Tiempo de silencio.
Y tras haber contemplado el impresionante espectáculo de la ciudad prohibida con los picos ganchudos de sus tejados para protección contra los demonios voladores, descendieron Amador y don Pedro desde las colinas circundantes y tanteando prudentemente su camino entre los diversos obstáculos, perros ladradores, niños desnudos, montones de estiércol, latas llenas de agua de lluvia, llegaron hasta la misma puerta principal de la residencia del Muecas.

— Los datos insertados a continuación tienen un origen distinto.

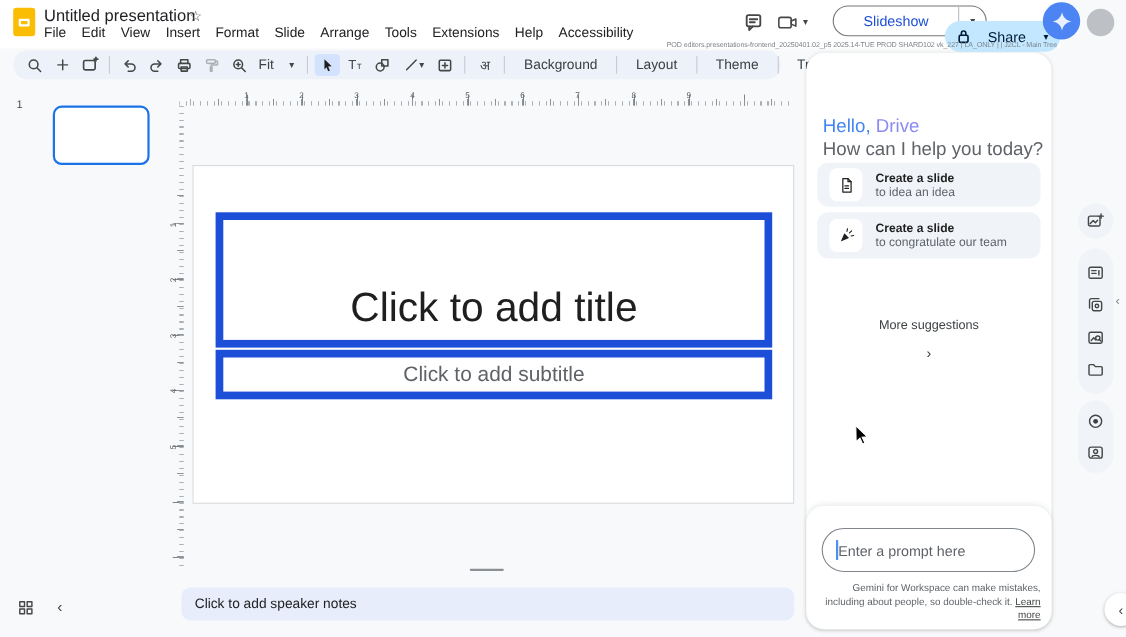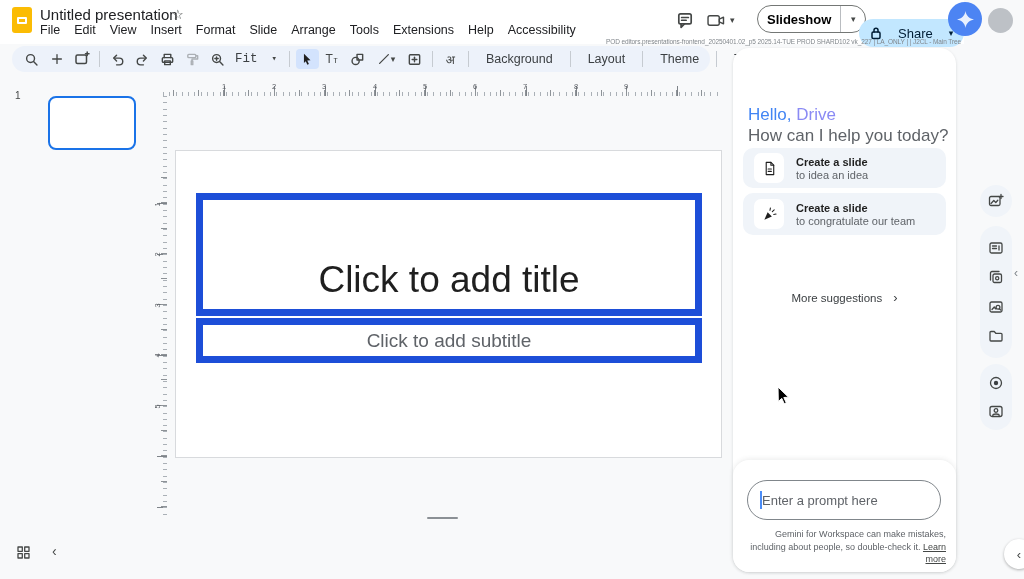"Slideshow" .ss-label { color: #000000 -> #1d4ed8; font-weight: bold -> none; padding: 0 9px -> 0 27px }
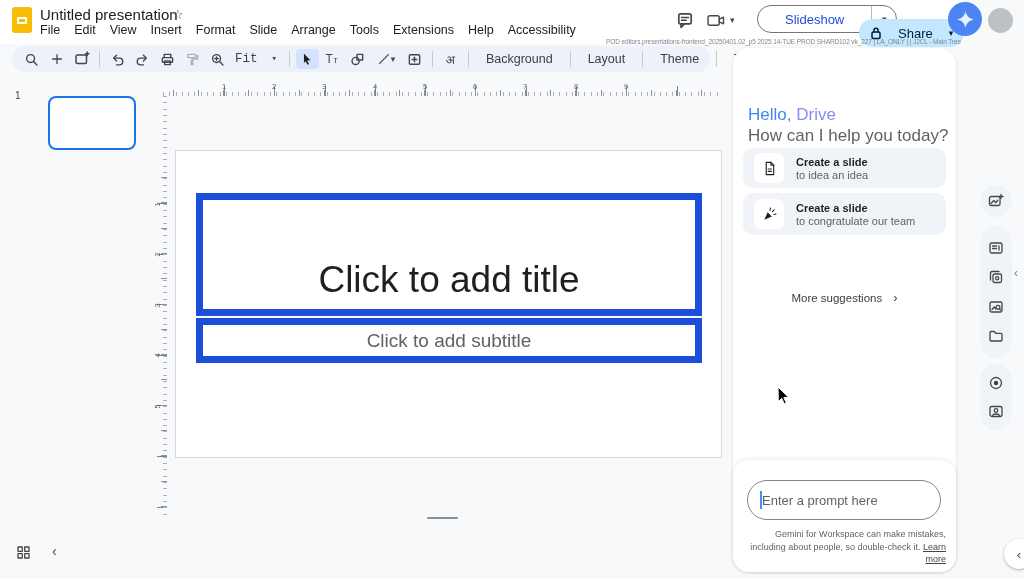"Fit" .fit-box { font-family: Liberation Mono, monospace -> none }
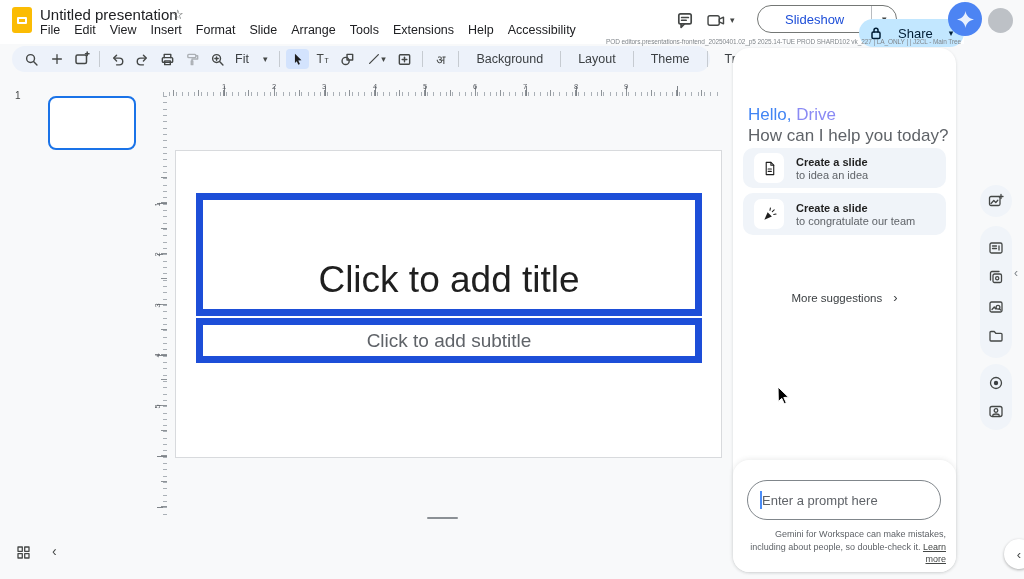"More suggestions" .gp-more { flex-direction: none -> column }
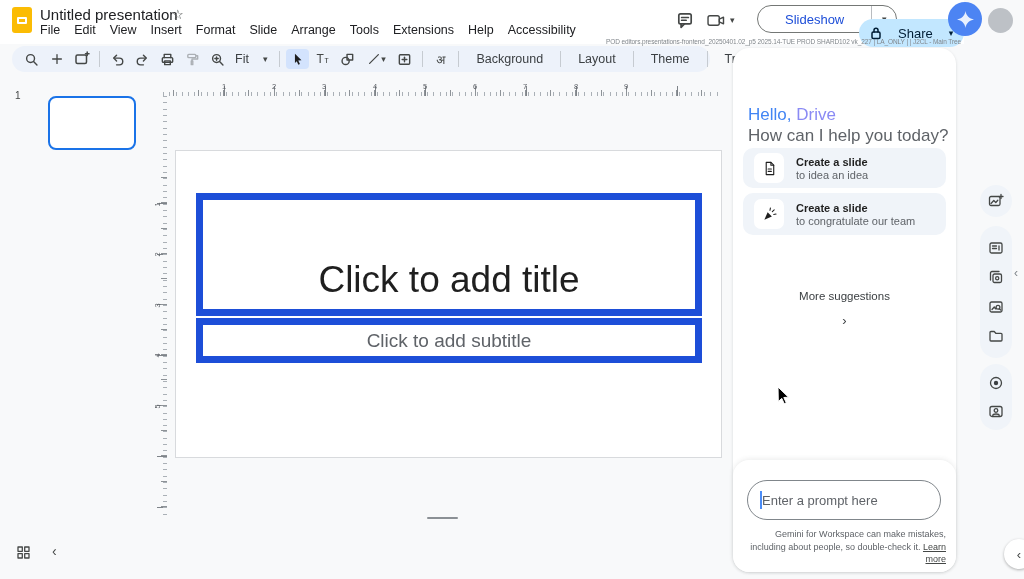"Click to add speaker notes" div.notes-bar { html: none -> <div> <span>Click to add speaker notes</span> </div> }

Allí estaba el digno propietario volviéndoles la espalda ocupado en ordenar en el suelo de su chabola una serie de objetos heteróclitos que debía haber logrado extraer –como presuntamente valiosos- del montón de basura con el que desde hacía unos meses tenía concertado un acuerdo económico dé aprovechamiento. Mas en cuanto les hubo advertido gracias a un significativo sonido brotado de la carnosa boca de Amador, se incorporó con movimiento exento de gracia y en su rostro, surcado por las arrugas del tiempo y los trabajos y agitado por la rítmica tempestad del tic nervioso al que debía su apodo, se pintó una expresión de viva sorpresa.
-¡Cuánto bueno por aquí, don Pedro! ¡Cuánto por aquí! ¿Por qué no me has avisado?
Tras lo que, olvidando momentáneamente su propósito de control prolongado del timbre áspero de su voz, gritó:
-¡Flora, Florita! ¡Trae una limonada en seguida! Que está el señor doctor.